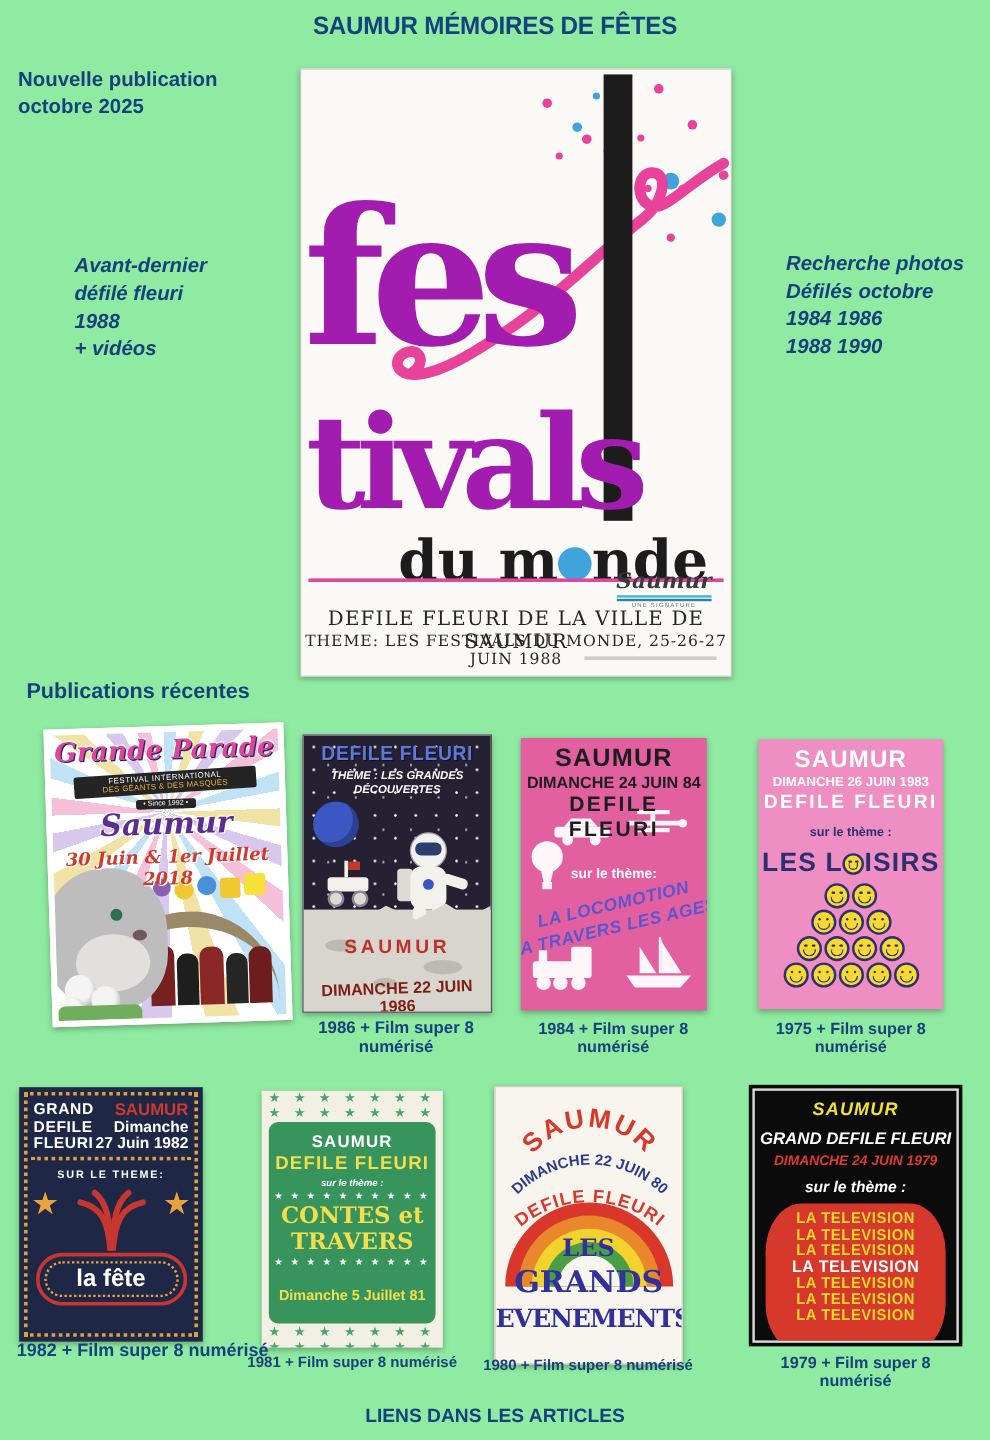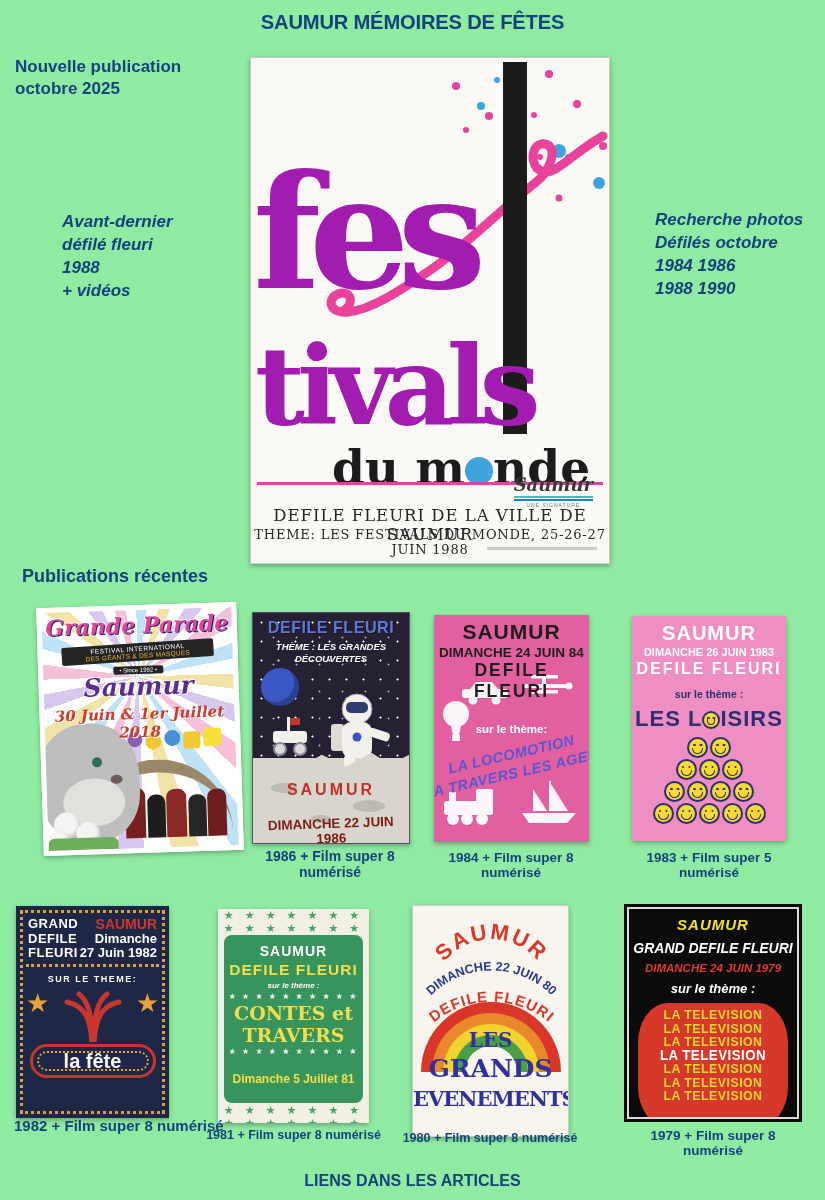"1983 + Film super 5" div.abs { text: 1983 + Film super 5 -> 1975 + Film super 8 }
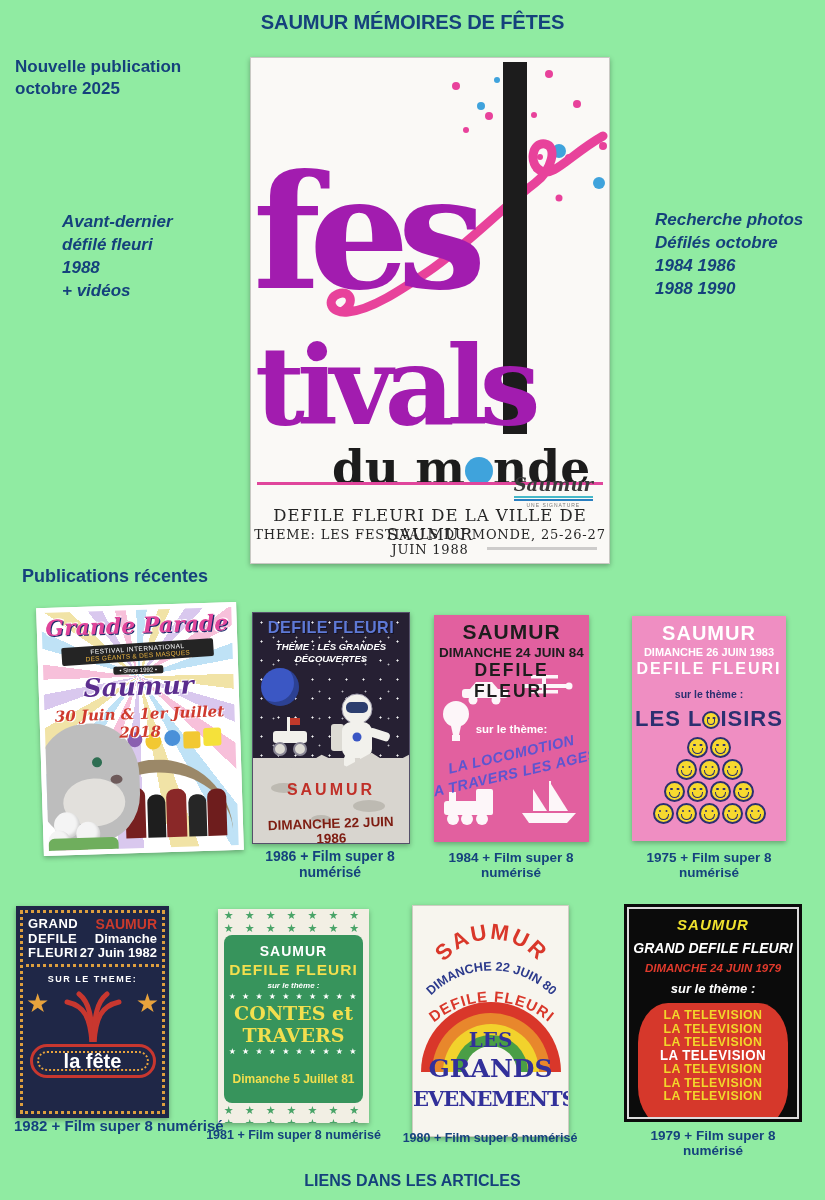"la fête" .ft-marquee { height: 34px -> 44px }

..........

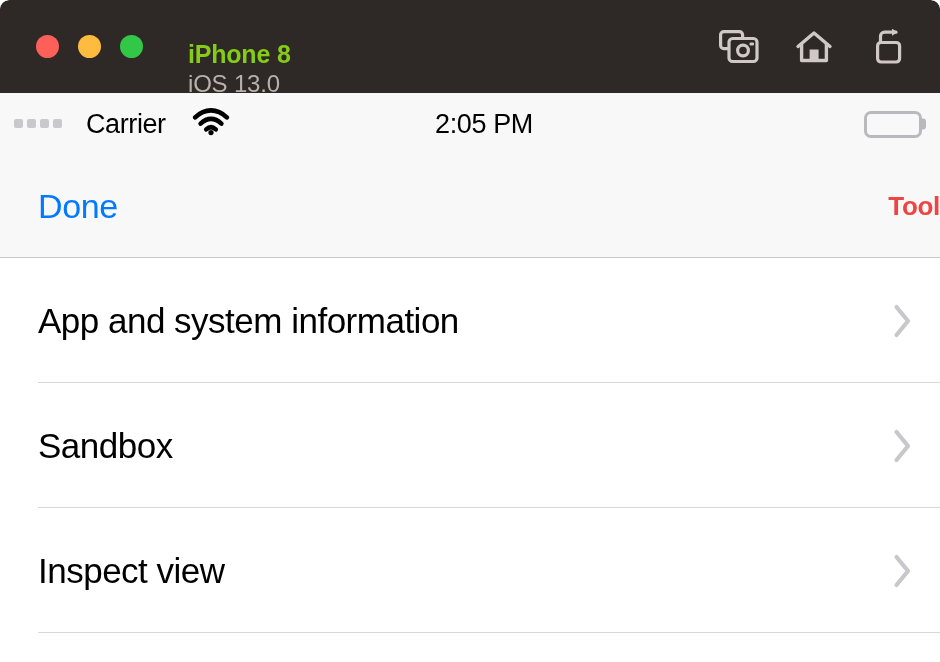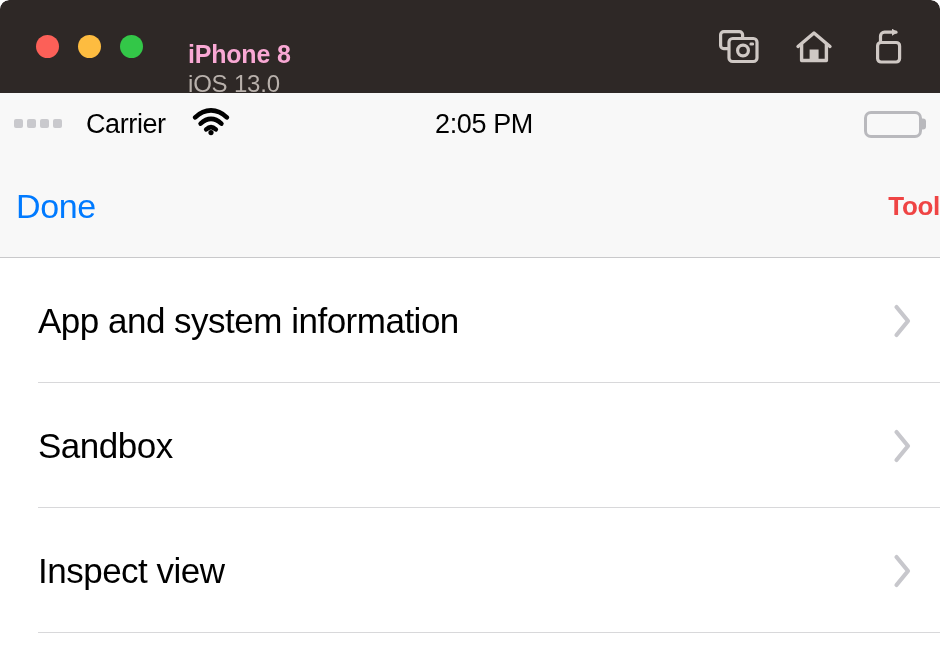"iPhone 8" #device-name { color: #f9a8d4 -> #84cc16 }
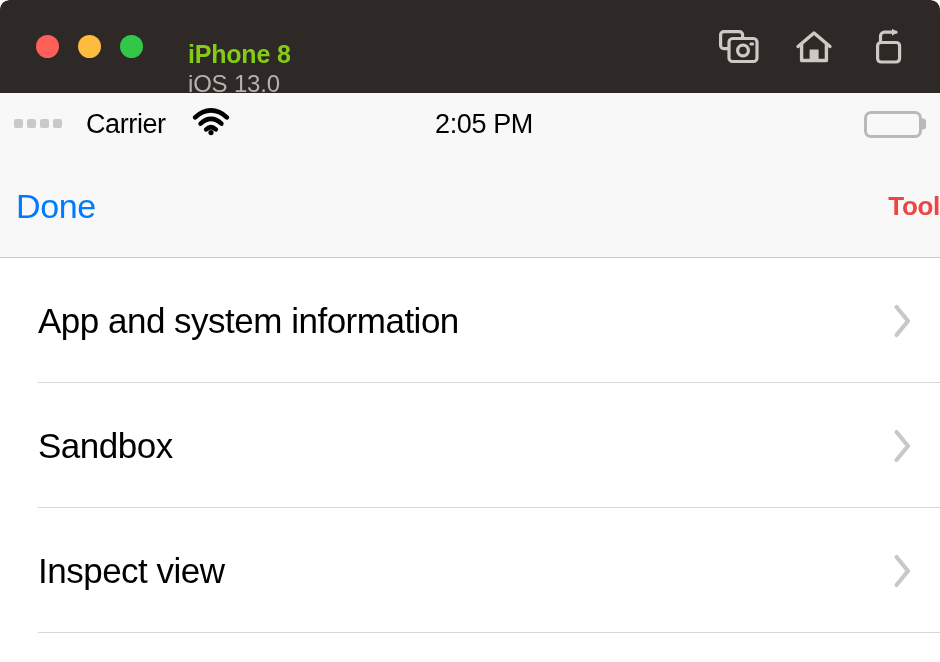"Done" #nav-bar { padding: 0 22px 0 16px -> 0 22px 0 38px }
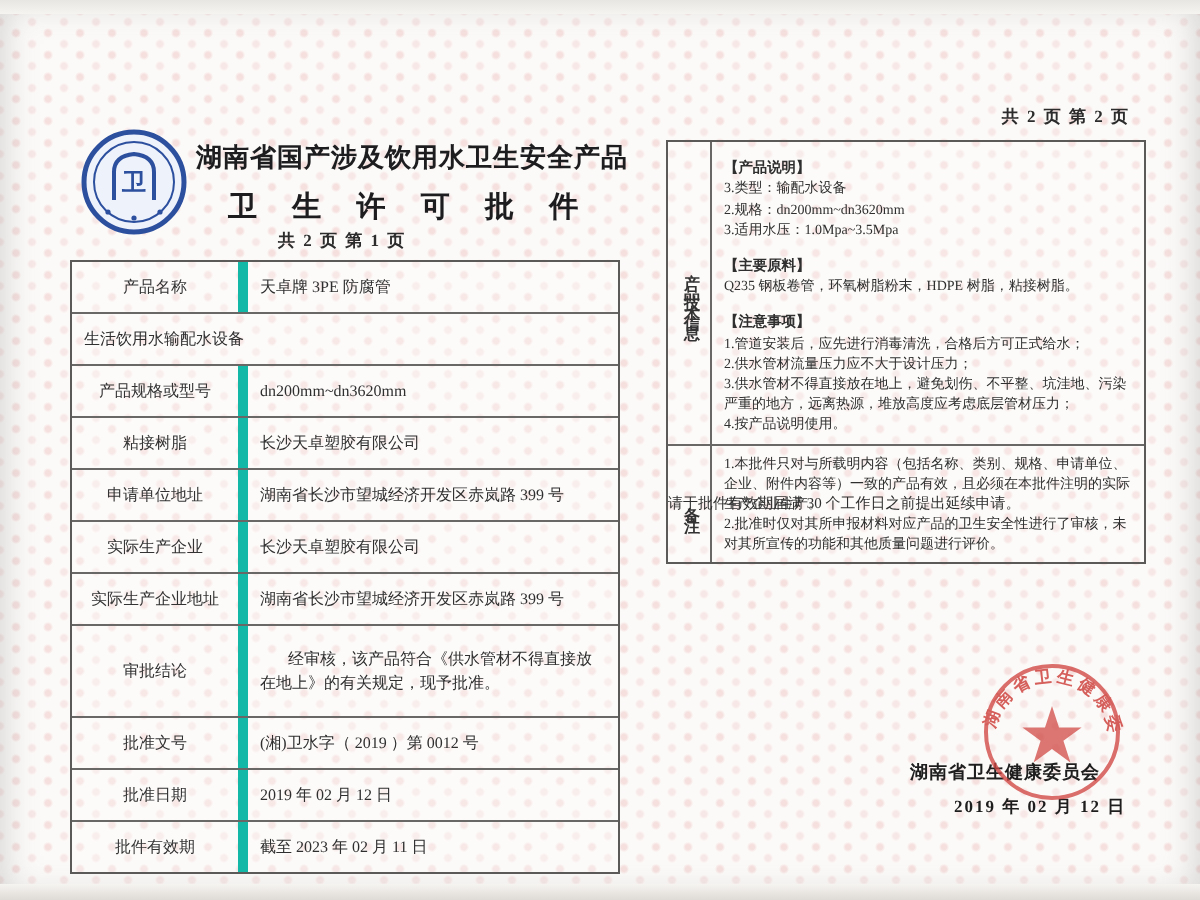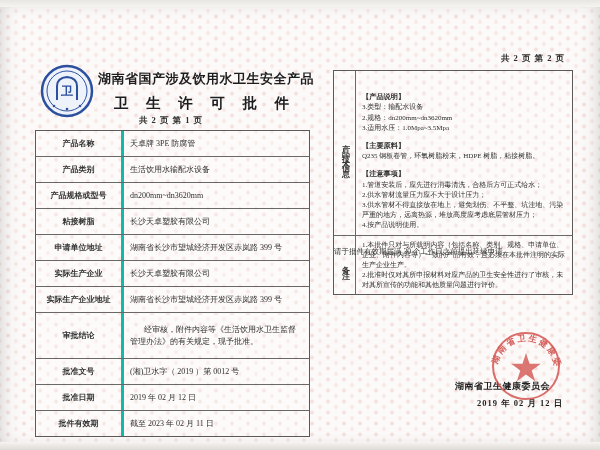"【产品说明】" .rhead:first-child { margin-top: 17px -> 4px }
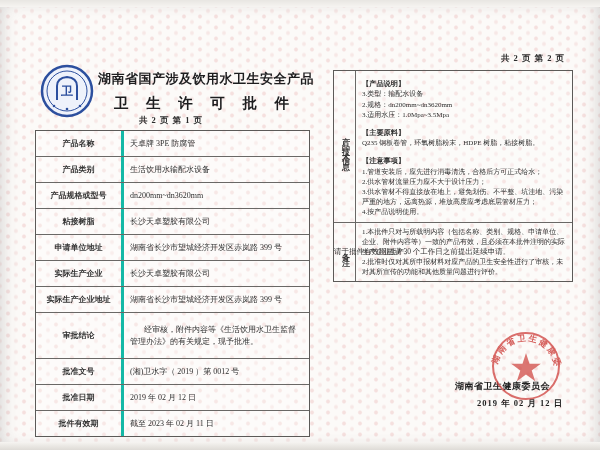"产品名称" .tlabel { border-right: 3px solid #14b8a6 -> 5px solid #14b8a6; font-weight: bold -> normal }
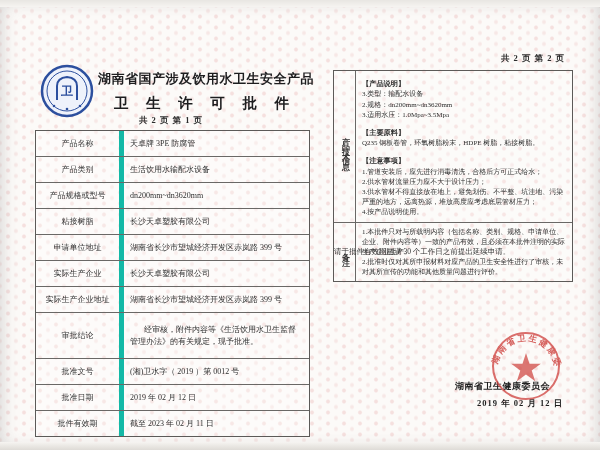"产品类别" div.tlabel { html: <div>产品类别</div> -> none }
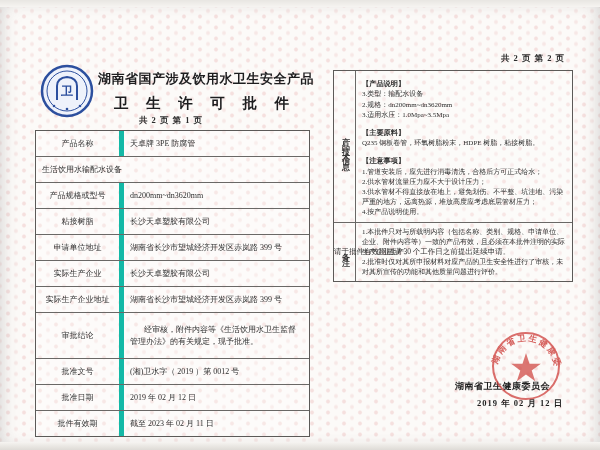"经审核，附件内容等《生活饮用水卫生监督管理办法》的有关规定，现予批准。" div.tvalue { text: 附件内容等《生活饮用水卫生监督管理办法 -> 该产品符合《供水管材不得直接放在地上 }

..........

▸ **TASK**
Starting at the line above that contains "html: <div>产品类别</div> ->", transcribe every line exactly through the line that contains "text: 附件内容等《生活饮用水卫生监督管理办法 ->", including that last one, and skip the pictures.

▸ **RESPONSE AREA**
"产品类别" div.tlabel { html: <div>产品类别</div> -> none }
"经审核，附件内容等《生活饮用水卫生监督管理办法》的有关规定，现予批准。" div.tvalue { text: 附件内容等《生活饮用水卫生监督管理办法 -> 该产品符合《供水管材不得直接放在地上 }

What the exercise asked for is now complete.